A Change In The Weather: WoW Classic

When it rains itn Loch Modan, boy, does it rain! Following Friday's post, which Kaylriene followed up today, I was trying to take some comparison shots with the graphics turned up to the max but the weather wasn't having any of it.

I love weather in MMORPGs. It can make a huge difference, not just to the feel of things but also to the gameplay. When I first played EverQuest in late 1999, rain closed down the field of view to such an extent it was dangerous to carry on roaming. It was imperative that you be able to see potential threats before they came into aggro range and in a rainstorm you couldn't.

If it happened to come on to rain at night, forget it. Night-time in EQ was difficult enough under moonlight but once the cloud cover filled in and the rain began you might as well just find the nearest shelter and wait it out.
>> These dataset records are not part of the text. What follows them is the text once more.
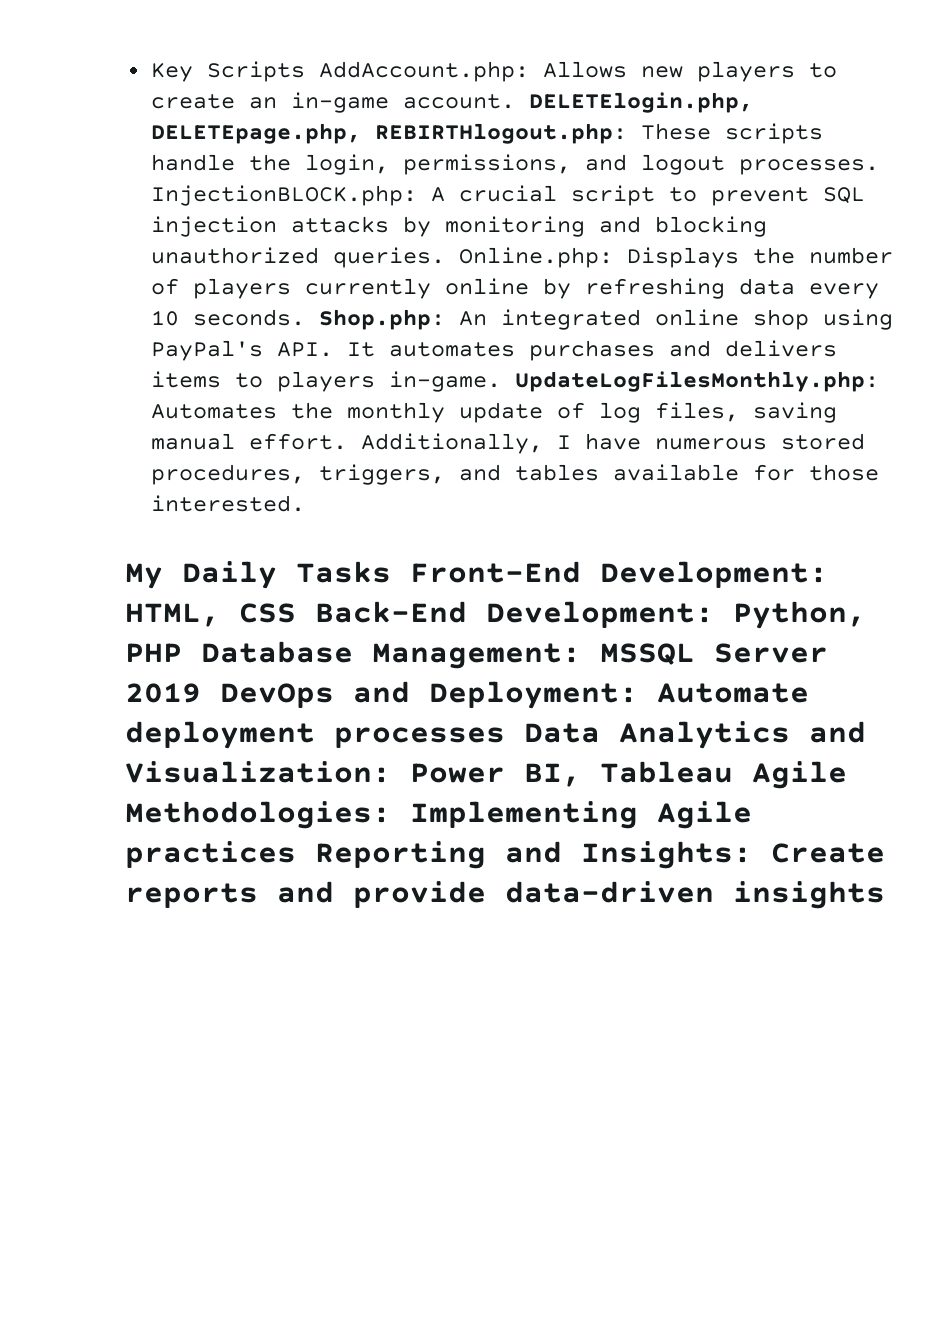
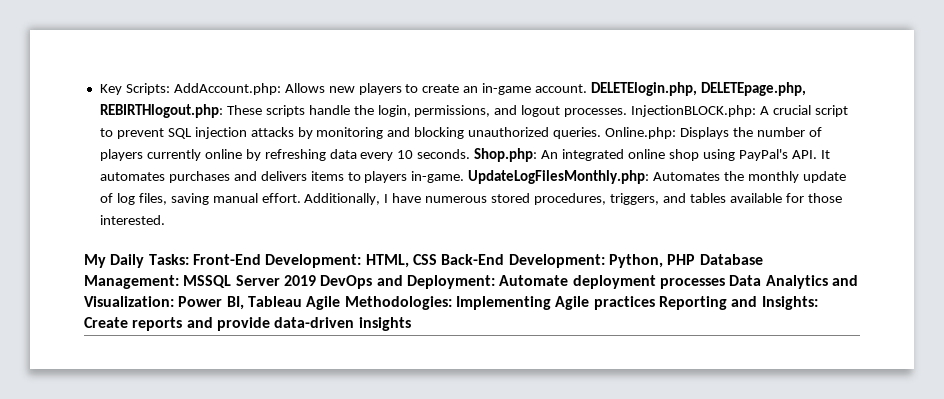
- Key Scripts AddAccount.php: Allows new players to create an in-game account.
+ Key Scripts: AddAccount.php: Allows new players to create an in-game account.
- My Daily Tasks Front-End Development: HTML, CSS Back-End Development: Python, PHP Database Management: MSSQL Server 2019 DevOps and Deployment: Automate deployment processes Data Analytics and Visualization: Power BI, Tableau Agile Methodologies: Implementing Agile practices Reporting and Insights: Create reports and provide data-driven insights
+ My Daily Tasks: Front-End Development: HTML, CSS Back-End Development: Python, PHP Database Management: MSSQL Server 2019 DevOps and Deployment: Automate deployment processes Data Analytics and Visualization: Power BI, Tableau Agile Methodologies: Implementing Agile practices Reporting and Insights: Create reports and provide data-driven insights

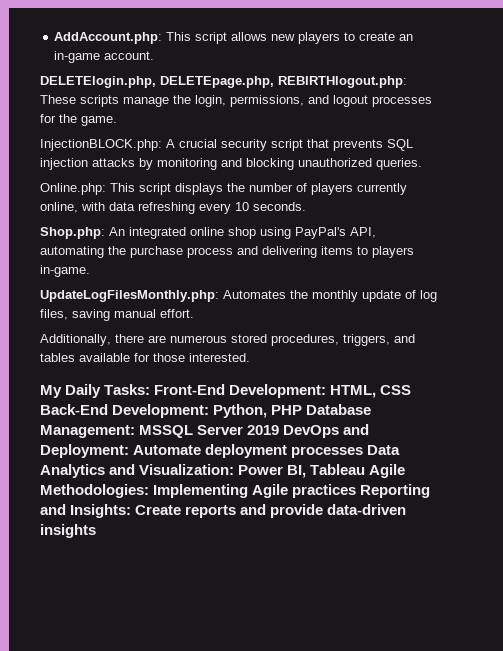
- Key Scripts: AddAccount.php: Allows new players to create an in-game account. DELETElogin.php, DELETEpage.php, REBIRTHlogout.php:
+ AddAccount.php: This script allows new players to create an in-game account.
+ DELETElogin.php, DELETEpage.php, REBIRTHlogout.php:
- These scripts handle the login, permissions, and logout processes. InjectionBLOCK.php: A crucial script to prevent SQL injection attacks by monitoring and blocking unauthorized queries. Online.php: Displays the number of players currently online by refreshing data every 10 seconds. Shop.php:
+ These scripts manage the login, permissions, and logout processes for the game.
+ InjectionBLOCK.php: A crucial security script that prevents SQL injection attacks by monitoring and blocking unauthorized queries.
+ Online.php: This script displays the number of players currently online, with data refreshing every 10 seconds.
+ Shop.php:
- An integrated online shop using PayPal's API. It automates purchases and delivers items to players in-game. UpdateLogFilesMonthly.php:
+ An integrated online shop using PayPal's API, automating the purchase process and delivering items to players in-game.
+ UpdateLogFilesMonthly.php:
- Automates the monthly update of log files, saving manual effort. Additionally, I have numerous stored procedures, triggers, and tables available for those interested.
+ Automates the monthly update of log files, saving manual effort.
+ Additionally, there are numerous stored procedures, triggers, and tables available for those interested.

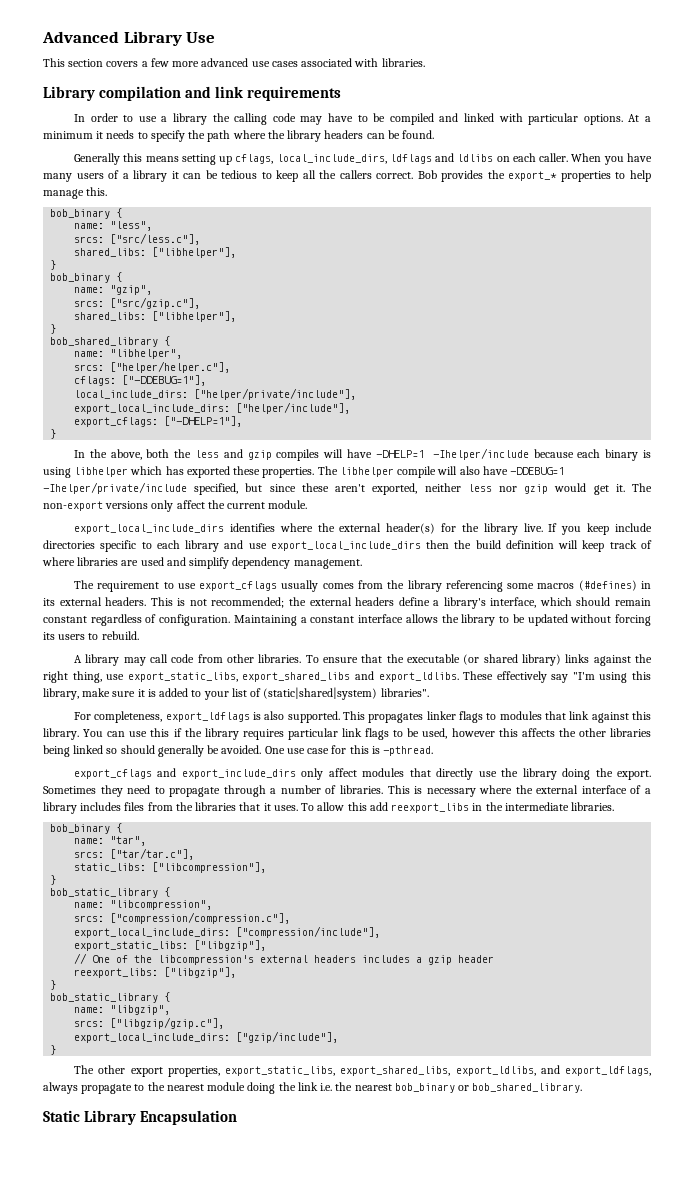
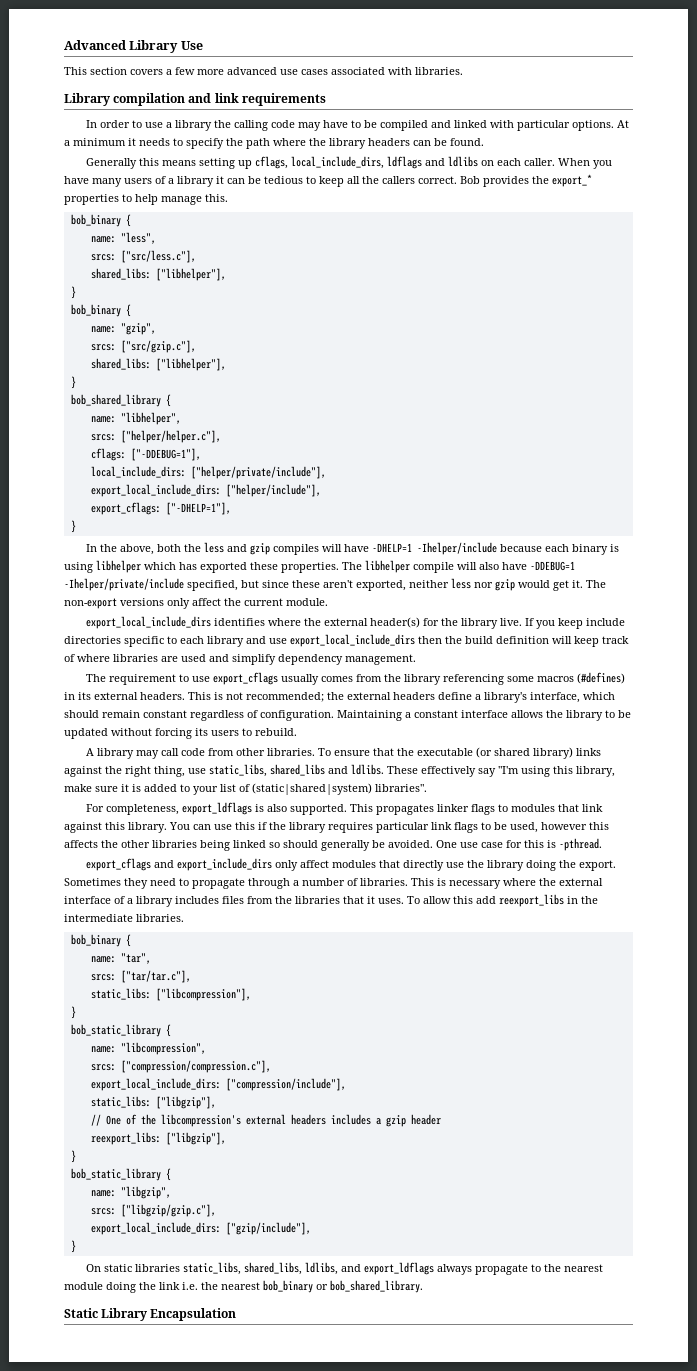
- To ensure that the executable (or shared library) links against the right thing, use export_static_libs, export_shared_libs and export_ldlibs.
+ To ensure that the executable (or shared library) links against the right thing, use static_libs, shared_libs and ldlibs.
- export_static_libs: ["libgzip"],
+ static_libs: ["libgzip"],
- The other export properties, export_static_libs, export_shared_libs, export_ldlibs, and export_ldflags, always propagate to the nearest module doing the link i.e. the nearest bob_binary or bob_shared_library.
+ On static libraries static_libs, shared_libs, ldlibs, and export_ldflags always propagate to the nearest module doing the link i.e. the nearest bob_binary or bob_shared_library.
Not that being indoors meant you were safe. I once spent the entire game night huddling in a hut in West Commonlands, only to be attacked through the walls by something I never saw. I managed to kill it but it wasn't until daylight that I found I'd been fighting a bear. It was dead, slumped against the stone wall, through which it had somehow managed to claw and bite me.

I guess that outfit has a certain practicality in conditions like this. Those pants are going to rust, though.

In retrospect, the game must have told me in chat what I was fighting. EQ records every last detail of gameplay in the chat log. I was so in the moment that I never even glanced at it. It was immersion of the deepest order.

By the time Kunark arrived, with its heavy jungles that already limited visibilty to a few yards, rain spelled almost certain death in some zones. It was fine on the flat plains of Lake of Ill Omen, but once you zoned into neighboring Firiona Vie you were spider bait for the hideous Drachnids that lurked in the sodden foliage. I used to wait at the zone line until the rain stopped, even if it took twenty minutes. A death would take far longer than to recoup.

Over the years a lot of that difficulty got smoothed over, even as the visuals improved by orders of magnitude. Bad weather became something to appreciate aesthetically rather than react to with frustration or fear. Final Fantasy XIV has some truly gorgeous weather effects, particularly the way wind and sand interact in Thanalan. Thunderstorms in Elder Scrolls Online are so spectacular I once spent most of a session trying to get a screenshot that did them justice.

Bear! Where the hell are we? Where the hell are you?
WoW Classic sets a solid balance between appearance and reality. The rain didn't really inconvenience me yesterday, let alone discourage me from adventuring around the Loch, but doing so felt very different from the day before. 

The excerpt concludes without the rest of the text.